BEGIN

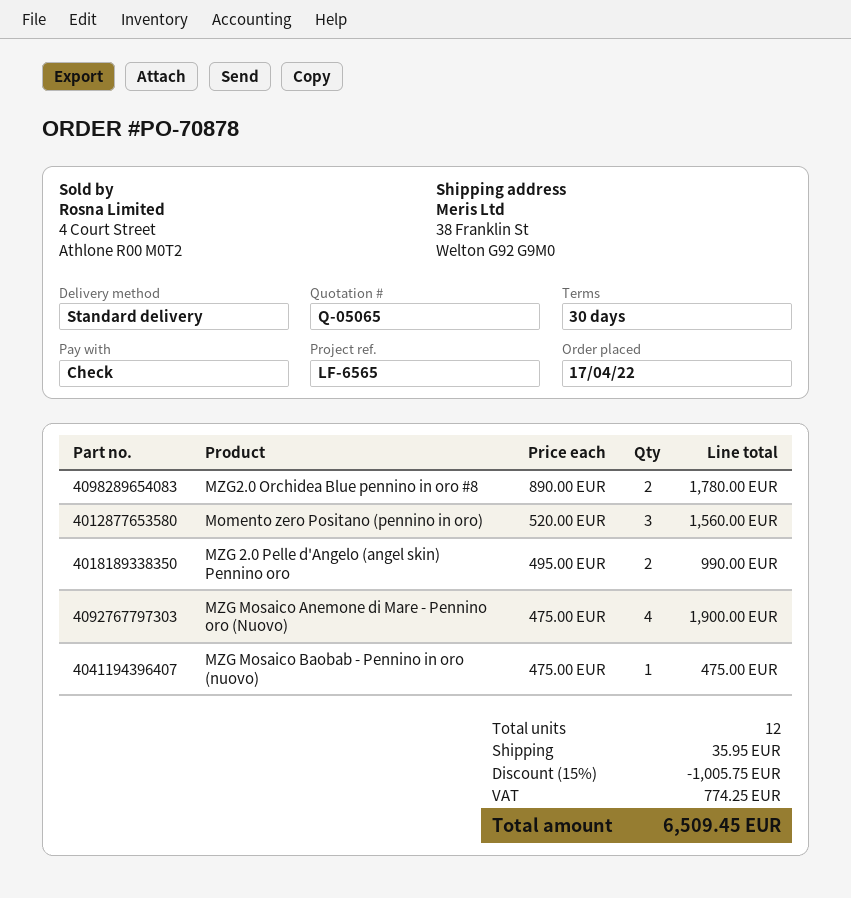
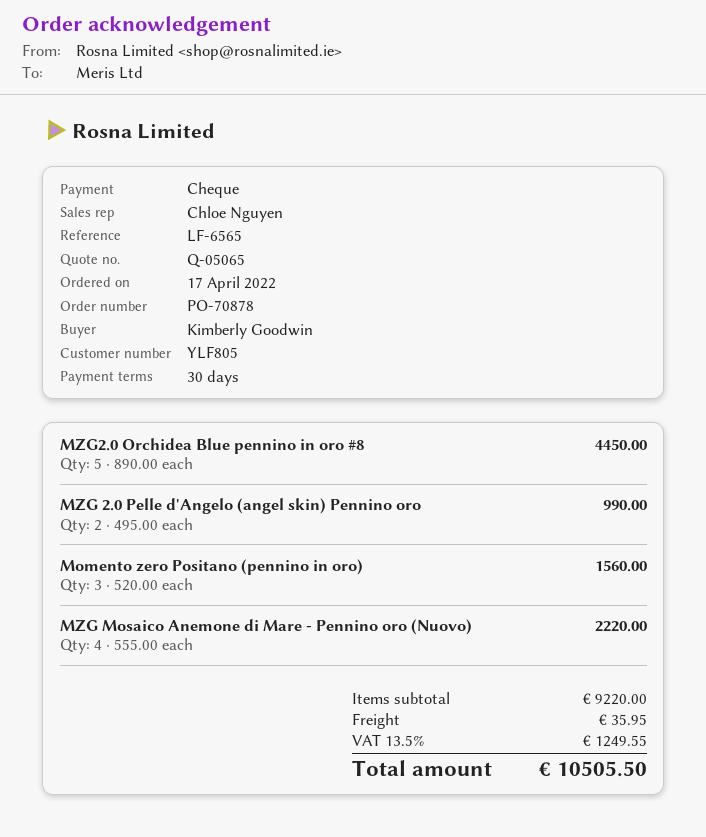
MZG2.0 Orchidea Blue pennino in oro #8: 2 x 890.00 = 1780.00 -> 5 x 890.00 = 4450.00
MZG Mosaico Anemone di Mare - Pennino oro (Nuovo): 4 x 475.00 = 1900.00 -> 4 x 555.00 = 2220.00
MZG Mosaico Baobab - Pennino in oro (nuovo): 1 x 475.00 = 475.00 -> none
discount: 15% = 1005.75 -> none
tax: 774.25 -> 1249.55
total: 6509.45 -> 10505.50

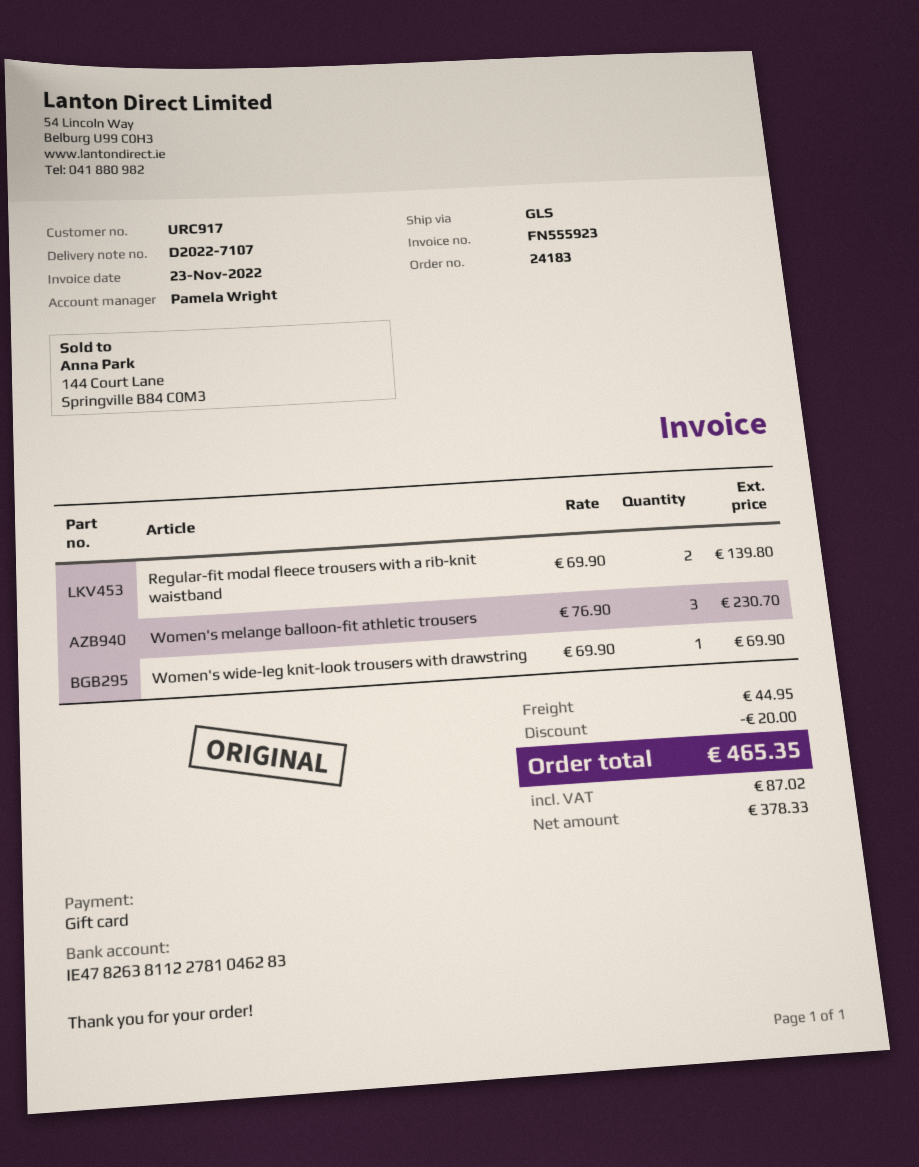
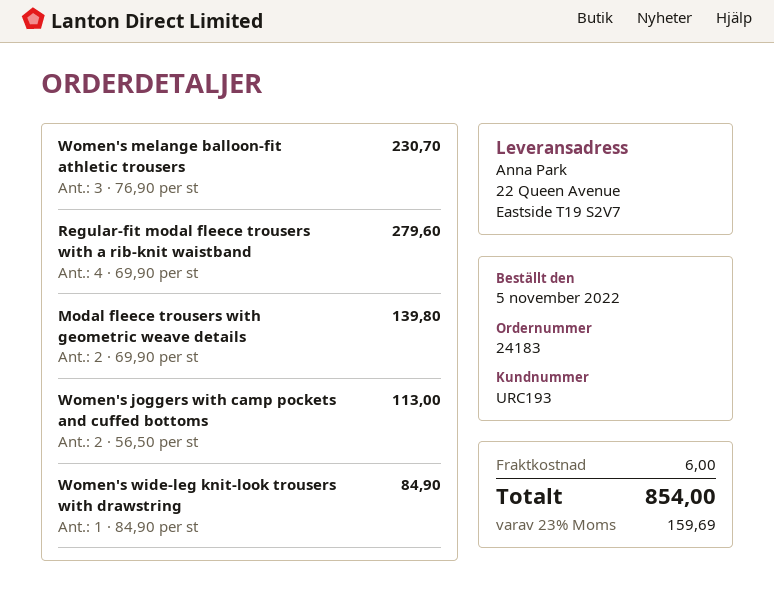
customer number: URC917 -> URC193
Regular-fit modal fleece trousers with a rib-knit waistband: 2 x 69.90 = 139.80 -> 4 x 69.90 = 279.60
Women's wide-leg knit-look trousers with drawstring: 1 x 69.90 = 69.90 -> 1 x 84.90 = 84.90
Modal fleece trousers with geometric weave details: none -> 2 x 69.90 = 139.80
Women's joggers with camp pockets and cuffed bottoms: none -> 2 x 56.50 = 113.00
discount: 20.00 -> none
shipping: 44.95 -> 6.00
tax: 87.02 -> 159.69
total: 465.35 -> 854.00

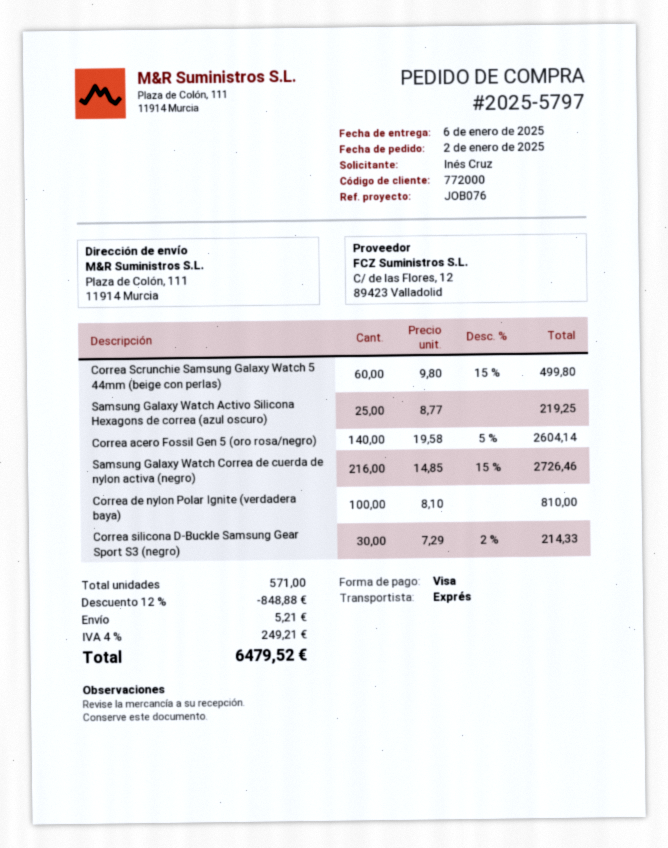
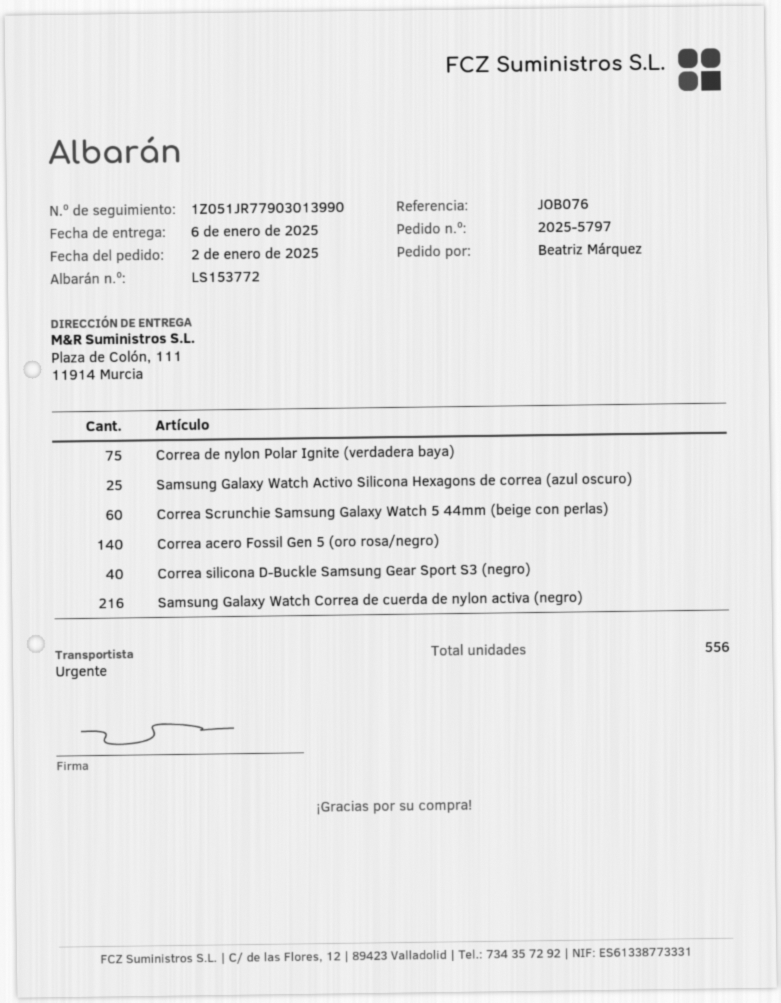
ordered by: Inés Cruz -> Beatriz Márquez
Correa de nylon Polar Ignite (verdadera baya): 100 -> 75
Correa silicona D-Buckle Samsung Gear Sport S3 (negro): 30 -> 40
total quantity: 571 -> 556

END

If a line in the entries above contains the word "discount", count it, and give only the final number.

2